Contrariamente al credo popolare, la libertà non è un diritto, è un dovere, nel senso che è qualcosa che ci possiamo guadagnare, per gradi, relativamente a quanto produciamo e a quanto contribuiamo alla crescita e allo sviluppo della società in cui viviamo, il che significa che più contribuiamo, più libertà possiamo ottenere.
Se la libertà fosse in diritto (sacro santo), allora non esisterebbero le prigioni.
Il livello di contribuzione che ognuno di noi può dare nel mondo, è la conseguenza della produttività, che è relativo alla conoscenza e della preparazione su come funziona il mondo, per la precisione, su come funziona il Sistema.
Nasciamo liberi, nel senso che quando veniamo al mondo siamo individui senza alcune legame di alcun tipo, ma non appena nasciamo veniamo iscritti all’anagrafe, smettiamo di esserlo, nel senso che da quel momento in poi, abbiamo degli obblighi verso la società e verso il mondo, che sono i doveri sociali.

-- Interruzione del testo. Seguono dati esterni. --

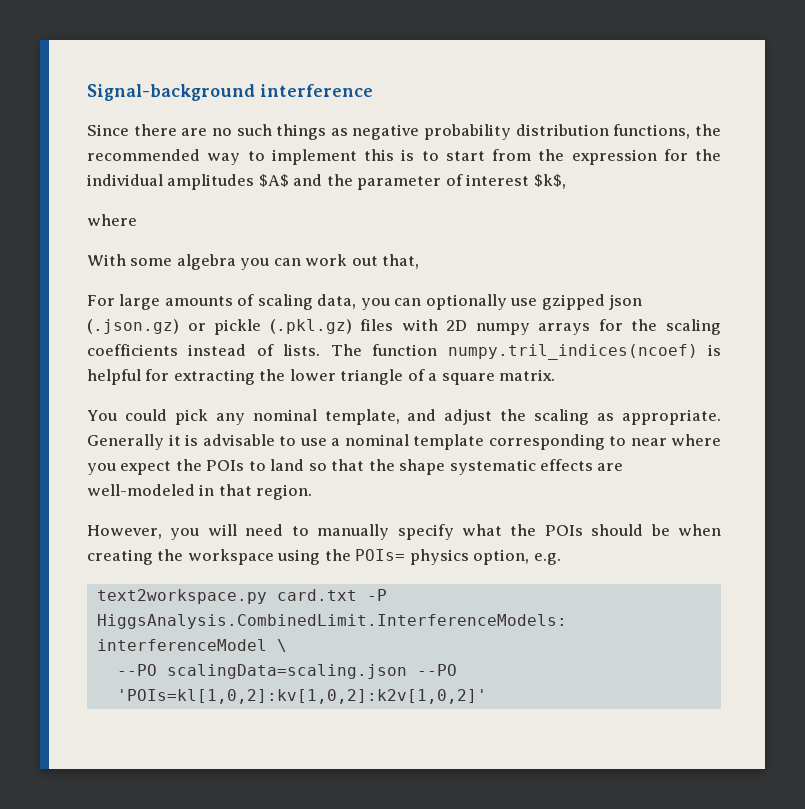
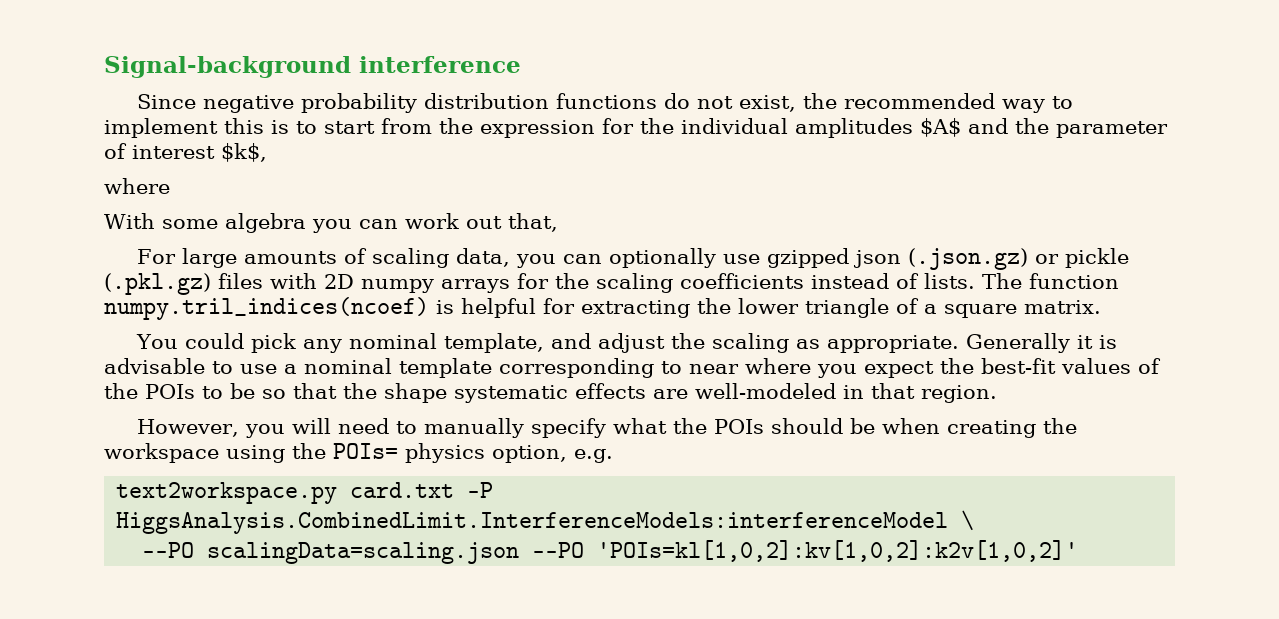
- Since there are no such things as negative probability distribution functions, the recommended way to implement this is to start from the expression for the individual amplitudes $A$ and the parameter of interest $k$,
+ Since negative probability distribution functions do not exist, the recommended way to implement this is to start from the expression for the individual amplitudes $A$ and the parameter of interest $k$,
- Generally it is advisable to use a nominal template corresponding to near where you expect the POIs to land so that the shape systematic effects are well-modeled in that region.
+ Generally it is advisable to use a nominal template corresponding to near where you expect the best-fit values of the POIs to be so that the shape systematic effects are well-modeled in that region.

Più bravi siamo ad adempiere agli obblighi sociali e ai doveri verso la società, più libertà ci viene concessa.
Fra i tanti obblighi e doveri, quello più importante è, appunto, quello di contribuire sempre di più alla crescita e allo sviluppo socio-economico, perché da qui deriva il progresso dell’umanità.
L’iscrizione all’anagrafe è quella cosa che certifica la nostra appartenenza al mondo, quella cosa che fa di noi degli elementi parte integrante di un meccanismo, che è il Sistema.
Quanto segue è il pensiero di Bakunin, filosofo russo, sulla libertà.
Sono un amante fanatico della libertà, la considero l’unica condizione nella quale l’intelligenza, la dignità e la felicità umana possono svilupparsi e crescere.
Non la libertà concepita in modo puramente formale, limitata e regolata dallo Stato, un eterno inganno che in realtà non rappresenta altro che il privilegio di alcuni fondato sulla schiavitù degli altri.
No, io mi riferisco all’unico tipo di libertà che merita questo nome… la libertà che non conosce restrizioni, se non quelle che vengono determinate dalle leggi della nostra personale natura, leggi che non possono essere considerate vere restrizioni, perché non si tratta di leggi imposte da un legislatore esterno, pari o superiore a noi, ma di leggi immanenti e inerenti a noi stessi, che costituiscono la base del nostro essere materiale, intellettuale e morale: esse non ci limitano, [in quanto] sono le condizioni reali e naturali della nostra libertà..»
«È sulla finzione di questa pretesa rappresentanza del popolo e sul fatto concreto del governo delle masse popolari da parte di un pugno insignificante di privilegiati, eletti o no dalle moltitudini costrette alle elezioni e che non sanno neanche perché e per chi votano; è sopra questa concezione astratta e fittizia di ciò che s’immagina essere pensiero e volontà di tutto il popolo, e della quale il popolo reale e vivente non ha la più pallida idea, che sono basate in ugual misura e la teoria dello Stato e la teoria della cosiddetta dittatura rivoluzionaria.»